Defending champion Casey Patterson is teaming with Theo Brunner in a new partnership. Jake Gibb, who won the tournament last year alongside Patterson, now plays with Taylor Crabb, whom he helped vanquish in the final round in 2016.

On the women’s side, defending champion April Ross is teaming with Whitney Pavlik in the wake of former teammate Kerri Walsh Jennings’ contract holdout with the AVP. Ross and Walsh Jennings dominated the domestic tour for years and won the bronze medal last summer at the Rio de Janeiro Olympics. Now Ross is something of an underdog on a team seeded second, behind the top-seeded tandem of Emily Day and Brittany Hochevar.

Advertisement

Qualifying for the Huntington Beach Open starts Thursday, with the opening rounds on Friday, elimination rounds on Saturday and the semifinals and finals on Sunday. General admission is free and a limited number of premium seats are available at www.avp.com/tickets.

AVP owner Donald Sun recently said his organization was prepared to withstand the absence of Walsh Jennings, a three-time Olympic gold medalist who has missed previous tour events because of injuries, childbirth or conflicts with the international tour that figures into Olympic qualifying.

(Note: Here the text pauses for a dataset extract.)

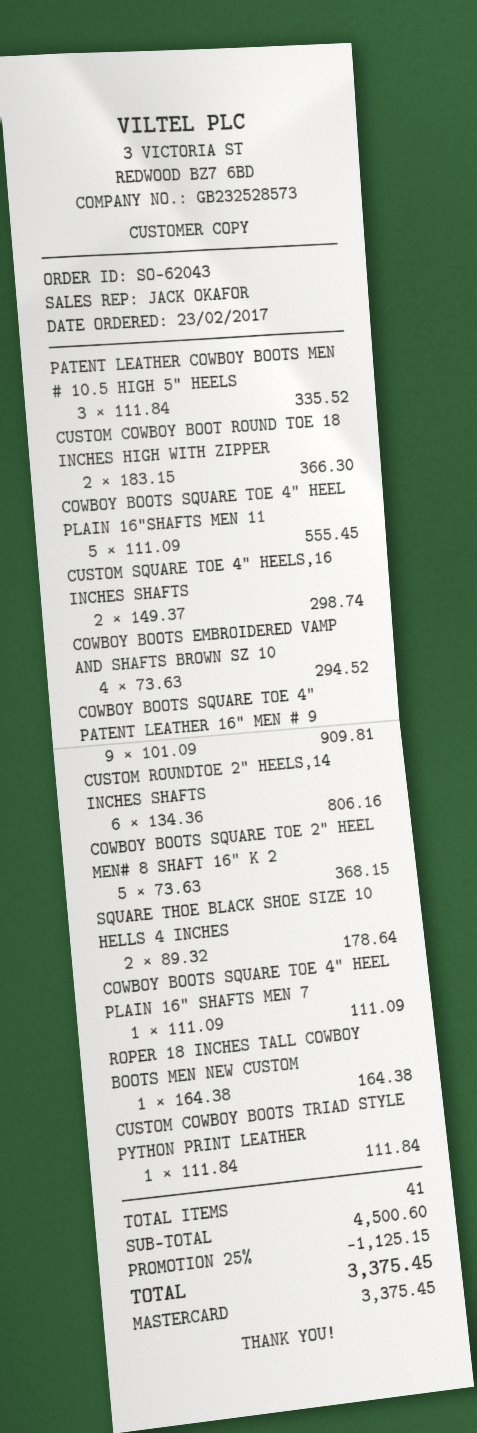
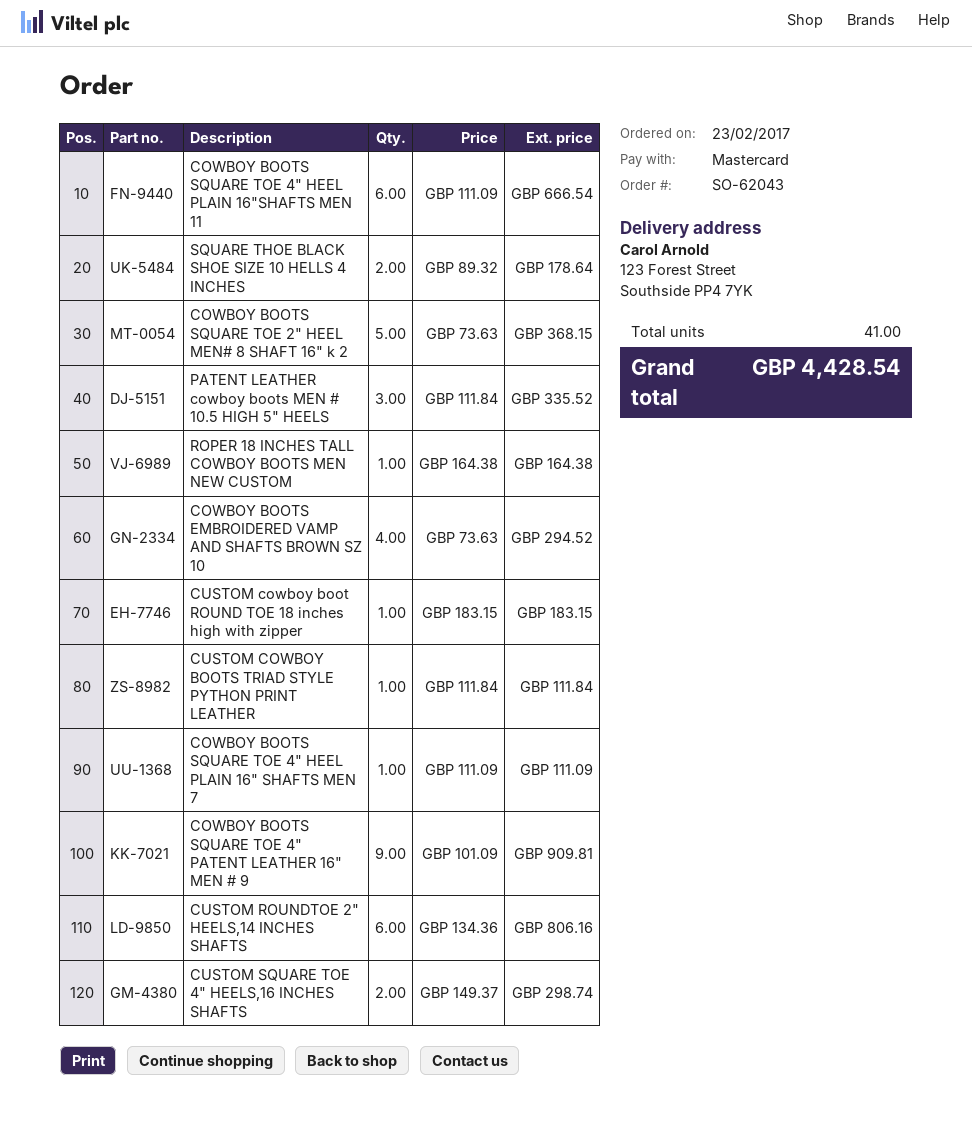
CUSTOM COWBOY BOOT ROUND TOE 18 INCHES HIGH WITH ZIPPER: 2 x 183.15 = 366.30 -> 1 x 183.15 = 183.15
COWBOY BOOTS SQUARE TOE 4" HEEL PLAIN 16"SHAFTS MEN 11: 5 x 111.09 = 555.45 -> 6 x 111.09 = 666.54
discount: 25% = 1125.15 -> none
total: 3375.45 -> 4428.54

“It didn’t seem to affect attendance, TV ratings or viewership online,” Sun told the Associated Press. “The AVP is not just one person or one athlete; if it was, it would be a very challenging business model.”

There are a handful of intriguing story lines on the men’s side, where Gibb and Crabb are the top-seeded duo and Patterson the hometown hero. Phil Dalhausser and Nick Lucena, who reached the quarterfinals at the Rio Olympics, are back after being forced to withdraw last year when Lucena suffered a shoulder injury. Crabb could face his brother and former partner Trevor, who now teams with Sean Rosenthal.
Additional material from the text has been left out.